_WHAT THE TASK REQUIRES_
Apart from the pictures, every entry should be reproduced exactly.

Front-end code edit data
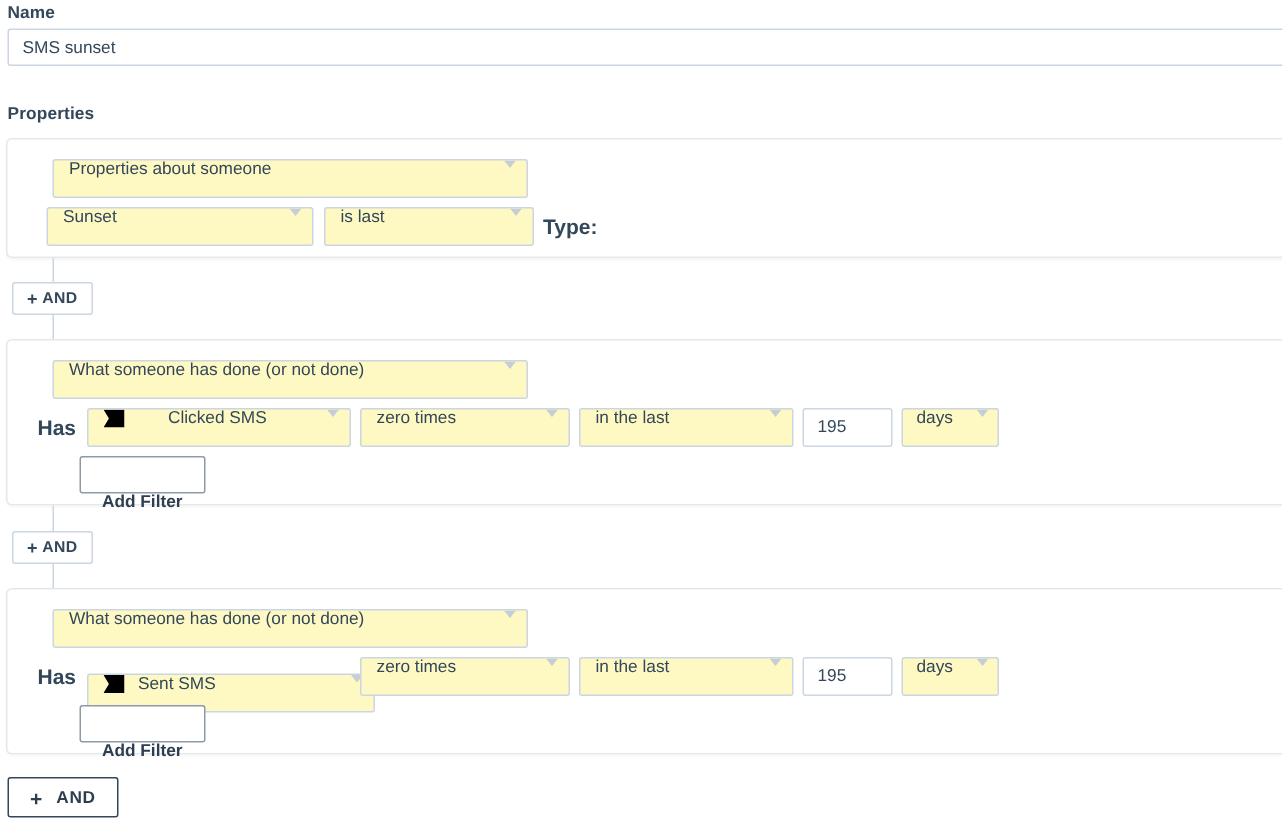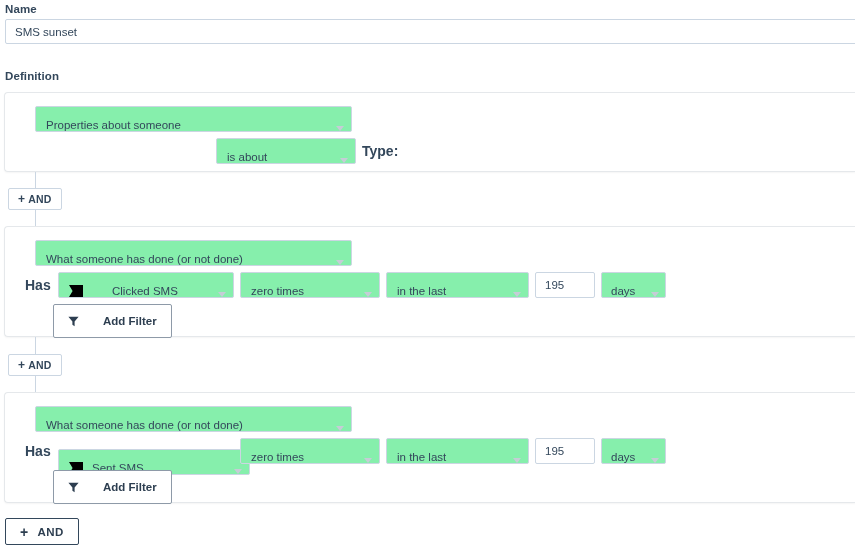--- a/index.html
+++ b/index.html
@@ -124,23 +124,23 @@
     white-space: nowrap;
   }
   .and-btn-bottom .plus { font-size: 14px; font-weight: 700; line-height: 1; }
 
   
   .sel {
     position: absolute;
     height: 26px;
     border: 1px solid #cbd6e2;
     border-radius: 2px;
-    background: #86efac;
+    background: #fef9c3;
     display: flex;
-    align-items: flex-end;
+    align-items: flex-start;
     padding: 0 7px 0 10px;
     font-size: 11.5px;
     color: #33475b;
     cursor: pointer;
     white-space: nowrap;
     overflow: hidden;
   }
   .sel .sel-text {
     flex: 1 1 auto;
     overflow: hidden;
@@ -188,55 +188,60 @@
     width: 14px;
     height: 12px;
     margin-right: 9px;
     display: block;
   }
 
   
   .add-filter {
     position: absolute;
     height: 25px;
-    padding: 16px 14px;
+    padding: 0 14px;
     display: inline-flex;
     align-items: center;
     gap: 24px;
     background: #ffffff;
     border: 1px solid #8e9aa8;
     border-radius: 2px;
     font-family: "Liberation Sans", sans-serif;
     font-size: 11.5px;
     font-weight: 700;
     color: #2d3e50;
     cursor: pointer;
     white-space: nowrap;
+    flex-direction: column;
   }
   .funnel { width: 11px; height: 11px; display: block; }
 </style>
 </head>
 <body>
 
 <div class="page">
 
   <div class="field-label name-label">Name</div>
   <input class="name-input" type="text" value="SMS sunset" style="">
 
-  <div class="field-label definition-label">Definition</div>
+  <div class="field-label definition-label">Properties</div>
 
   <div class="group-card group-1">
     <div class="sel primary-sel" style="top:13px;">
       <span class="sel-text">Properties about someone</span>
       <span class="caret"></span>
     </div>
 
+    <div class="sel" style="left:26px; top:45px; width:178px;">
+      <span class="sel-text">Sunset</span>
+      <span class="caret"></span>
+    </div>
 
     <div class="sel" style="left:211px; top:45px; width:140px;">
-      <span class="sel-text">is about</span>
+      <span class="sel-text">is last</span>
       <span class="caret"></span>
     </div>
 
     <div class="inline-label" style="left:357px; top:45px;">Type:</div>
 
   </div>
 
   <div class="connector conn-a"></div>
   <div class="and-btn and-1">
     <span class="plus">+</span>

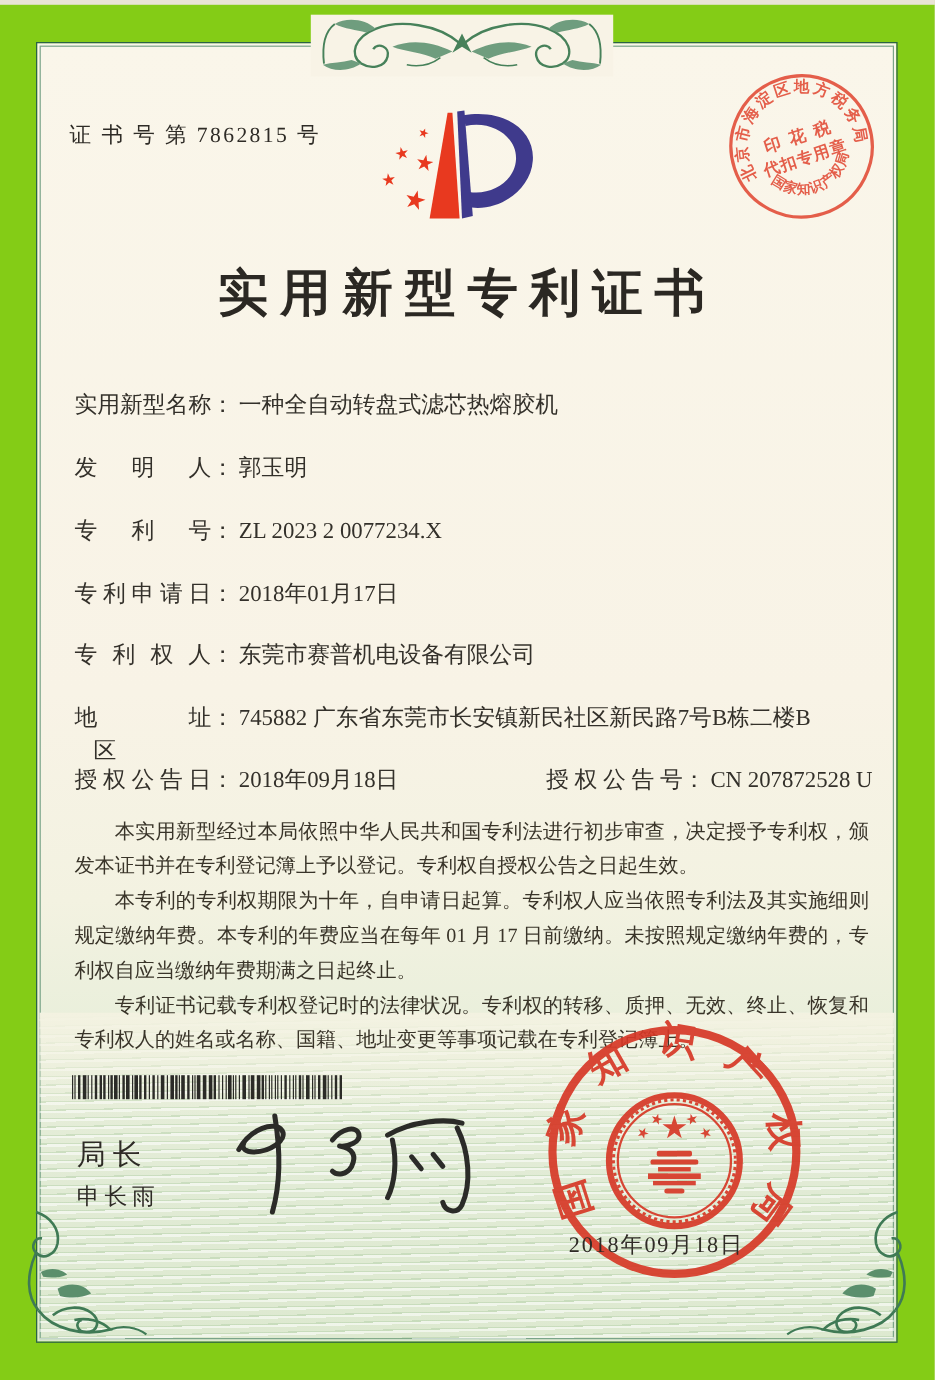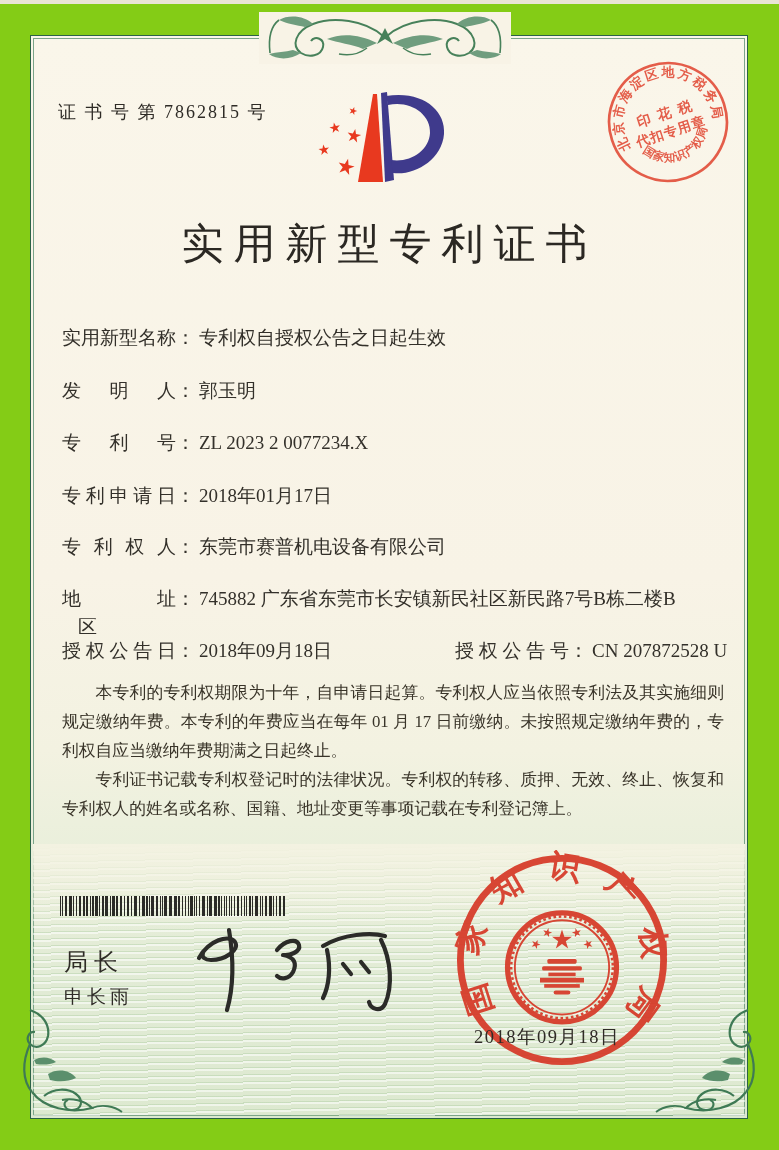--- a/index.html
+++ b/index.html
@@ -20,21 +20,21 @@
     position:absolute;left:2px;right:2px;bottom:2px;height:272px;
     background:
       linear-gradient(180deg,#f3f2e1 0%,rgba(243,242,225,0) 32%),
       repeating-linear-gradient(-1.2deg,
         rgba(255,255,255,.55) 0 2px,
         rgba(150,190,140,.30) 2px 3px,
         rgba(255,255,255,0) 3px 7px);
   }
   .abs{position:absolute;}
   .cert-no{left:58px;top:96px;font-size:18px;letter-spacing:2px;color:#2e2b26;}
-  .title{left:0;top:212px;width:779px;text-align:center;font-size:42px;font-weight:400;
+  .title{left:0;top:212px;width:779px;text-align:center;font-size:42px;font-weight:700;
          letter-spacing:10px;color:#2b2823;}
   .frow{position:absolute;left:62px;width:662px;font-size:19px;line-height:28px;}
   .flabel{display:inline-flex;justify-content:space-between;width:114px;vertical-align:top;}
   .colon{margin-right:4px;}
   .wrap2{position:absolute;left:62px;font-size:19px;line-height:28px;padding-left:16px;}
   .grant-right{position:absolute;left:393px;top:0;white-space:nowrap;}
   .paras{left:62px;top:674px;width:662px;font-size:16.8px;line-height:29px;
          text-align:justify;color:#393429;}
   .paras p{margin:0;text-indent:2em;}
   .barcode{left:60px;top:892px;width:228px;height:20px;display:flex;}
@@ -140,21 +140,21 @@
   <div class="abs title">实用新型专利证书</div>
 
   <div class="frow" style="top:320px">
     <span class="flabel">
         <span>实</span>
         <span>用</span>
         <span>新</span>
         <span>型</span>
         <span>名</span>
         <span>称</span>
-      </span><span class="colon">：</span><span>专利权自授权公告之日起生效</span>
+      </span><span class="colon">：</span><span>一种全自动转盘式滤芯热熔胶机</span>
   </div>
   <div class="frow" style="top:373px">
     <span class="flabel">
         <span>发</span>
         <span>明</span>
         <span>人</span>
       </span><span class="colon">：</span><span>郭玉明</span>
   </div>
   <div class="frow" style="top:425px">
     <span class="flabel">
@@ -200,20 +200,21 @@
           <span>授</span>
           <span>权</span>
           <span>公</span>
           <span>告</span>
           <span>号</span>
         </span><span class="colon">：</span><span>CN 207872528 U</span>
     </span>
   </div>
 
   <div class="abs paras">
+    <p>本实用新型经过本局依照中华人民共和国专利法进行初步审查，决定授予专利权，颁发本证书并在专利登记簿上予以登记。专利权自授权公告之日起生效。</p>
     <p>本专利的专利权期限为十年，自申请日起算。专利权人应当依照专利法及其实施细则规定缴纳年费。本专利的年费应当在每年 01 月 17 日前缴纳。未按照规定缴纳年费的，专利权自应当缴纳年费期满之日起终止。</p>
     <p>专利证书记载专利权登记时的法律状况。专利权的转移、质押、无效、终止、恢复和专利权人的姓名或名称、国籍、地址变更等事项记载在专利登记簿上。</p>
   </div>
 
   <div class="abs barcode">
       <i style="width:1px;margin-right:1px"></i>
       <i style="width:1px;margin-right:2px"></i>
       <i style="width:2px;margin-right:2px"></i>
       <i style="width:3px;margin-right:1px"></i>
       <i style="width:1px;margin-right:2px"></i>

_RESULT_
--- a/index.html
+++ b/index.html
@@ -124,23 +124,23 @@
     white-space: nowrap;
   }
   .and-btn-bottom .plus { font-size: 14px; font-weight: 700; line-height: 1; }
 
   
   .sel {
     position: absolute;
     height: 26px;
     border: 1px solid #cbd6e2;
     border-radius: 2px;
-    background: #86efac;
+    background: #fef9c3;
     display: flex;
-    align-items: flex-end;
+    align-items: flex-start;
     padding: 0 7px 0 10px;
     font-size: 11.5px;
     color: #33475b;
     cursor: pointer;
     white-space: nowrap;
     overflow: hidden;
   }
   .sel .sel-text {
     flex: 1 1 auto;
     overflow: hidden;
@@ -188,55 +188,60 @@
     width: 14px;
     height: 12px;
     margin-right: 9px;
     display: block;
   }
 
   
   .add-filter {
     position: absolute;
     height: 25px;
-    padding: 16px 14px;
+    padding: 0 14px;
     display: inline-flex;
     align-items: center;
     gap: 24px;
     background: #ffffff;
     border: 1px solid #8e9aa8;
     border-radius: 2px;
     font-family: "Liberation Sans", sans-serif;
     font-size: 11.5px;
     font-weight: 700;
     color: #2d3e50;
     cursor: pointer;
     white-space: nowrap;
+    flex-direction: column;
   }
   .funnel { width: 11px; height: 11px; display: block; }
 </style>
 </head>
 <body>
 
 <div class="page">
 
   <div class="field-label name-label">Name</div>
   <input class="name-input" type="text" value="SMS sunset" style="">
 
-  <div class="field-label definition-label">Definition</div>
+  <div class="field-label definition-label">Properties</div>
 
   <div class="group-card group-1">
     <div class="sel primary-sel" style="top:13px;">
       <span class="sel-text">Properties about someone</span>
       <span class="caret"></span>
     </div>
 
+    <div class="sel" style="left:26px; top:45px; width:178px;">
+      <span class="sel-text">Sunset</span>
+      <span class="caret"></span>
+    </div>
 
     <div class="sel" style="left:211px; top:45px; width:140px;">
-      <span class="sel-text">is about</span>
+      <span class="sel-text">is last</span>
       <span class="caret"></span>
     </div>
 
     <div class="inline-label" style="left:357px; top:45px;">Type:</div>
 
   </div>
 
   <div class="connector conn-a"></div>
   <div class="and-btn and-1">
     <span class="plus">+</span>

--- a/index.html
+++ b/index.html
@@ -20,21 +20,21 @@
     position:absolute;left:2px;right:2px;bottom:2px;height:272px;
     background:
       linear-gradient(180deg,#f3f2e1 0%,rgba(243,242,225,0) 32%),
       repeating-linear-gradient(-1.2deg,
         rgba(255,255,255,.55) 0 2px,
         rgba(150,190,140,.30) 2px 3px,
         rgba(255,255,255,0) 3px 7px);
   }
   .abs{position:absolute;}
   .cert-no{left:58px;top:96px;font-size:18px;letter-spacing:2px;color:#2e2b26;}
-  .title{left:0;top:212px;width:779px;text-align:center;font-size:42px;font-weight:400;
+  .title{left:0;top:212px;width:779px;text-align:center;font-size:42px;font-weight:700;
          letter-spacing:10px;color:#2b2823;}
   .frow{position:absolute;left:62px;width:662px;font-size:19px;line-height:28px;}
   .flabel{display:inline-flex;justify-content:space-between;width:114px;vertical-align:top;}
   .colon{margin-right:4px;}
   .wrap2{position:absolute;left:62px;font-size:19px;line-height:28px;padding-left:16px;}
   .grant-right{position:absolute;left:393px;top:0;white-space:nowrap;}
   .paras{left:62px;top:674px;width:662px;font-size:16.8px;line-height:29px;
          text-align:justify;color:#393429;}
   .paras p{margin:0;text-indent:2em;}
   .barcode{left:60px;top:892px;width:228px;height:20px;display:flex;}
@@ -140,21 +140,21 @@
   <div class="abs title">实用新型专利证书</div>
 
   <div class="frow" style="top:320px">
     <span class="flabel">
         <span>实</span>
         <span>用</span>
         <span>新</span>
         <span>型</span>
         <span>名</span>
         <span>称</span>
-      </span><span class="colon">：</span><span>专利权自授权公告之日起生效</span>
+      </span><span class="colon">：</span><span>一种全自动转盘式滤芯热熔胶机</span>
   </div>
   <div class="frow" style="top:373px">
     <span class="flabel">
         <span>发</span>
         <span>明</span>
         <span>人</span>
       </span><span class="colon">：</span><span>郭玉明</span>
   </div>
   <div class="frow" style="top:425px">
     <span class="flabel">
@@ -200,20 +200,21 @@
           <span>授</span>
           <span>权</span>
           <span>公</span>
           <span>告</span>
           <span>号</span>
         </span><span class="colon">：</span><span>CN 207872528 U</span>
     </span>
   </div>
 
   <div class="abs paras">
+    <p>本实用新型经过本局依照中华人民共和国专利法进行初步审查，决定授予专利权，颁发本证书并在专利登记簿上予以登记。专利权自授权公告之日起生效。</p>
     <p>本专利的专利权期限为十年，自申请日起算。专利权人应当依照专利法及其实施细则规定缴纳年费。本专利的年费应当在每年 01 月 17 日前缴纳。未按照规定缴纳年费的，专利权自应当缴纳年费期满之日起终止。</p>
     <p>专利证书记载专利权登记时的法律状况。专利权的转移、质押、无效、终止、恢复和专利权人的姓名或名称、国籍、地址变更等事项记载在专利登记簿上。</p>
   </div>
 
   <div class="abs barcode">
       <i style="width:1px;margin-right:1px"></i>
       <i style="width:1px;margin-right:2px"></i>
       <i style="width:2px;margin-right:2px"></i>
       <i style="width:3px;margin-right:1px"></i>
       <i style="width:1px;margin-right:2px"></i>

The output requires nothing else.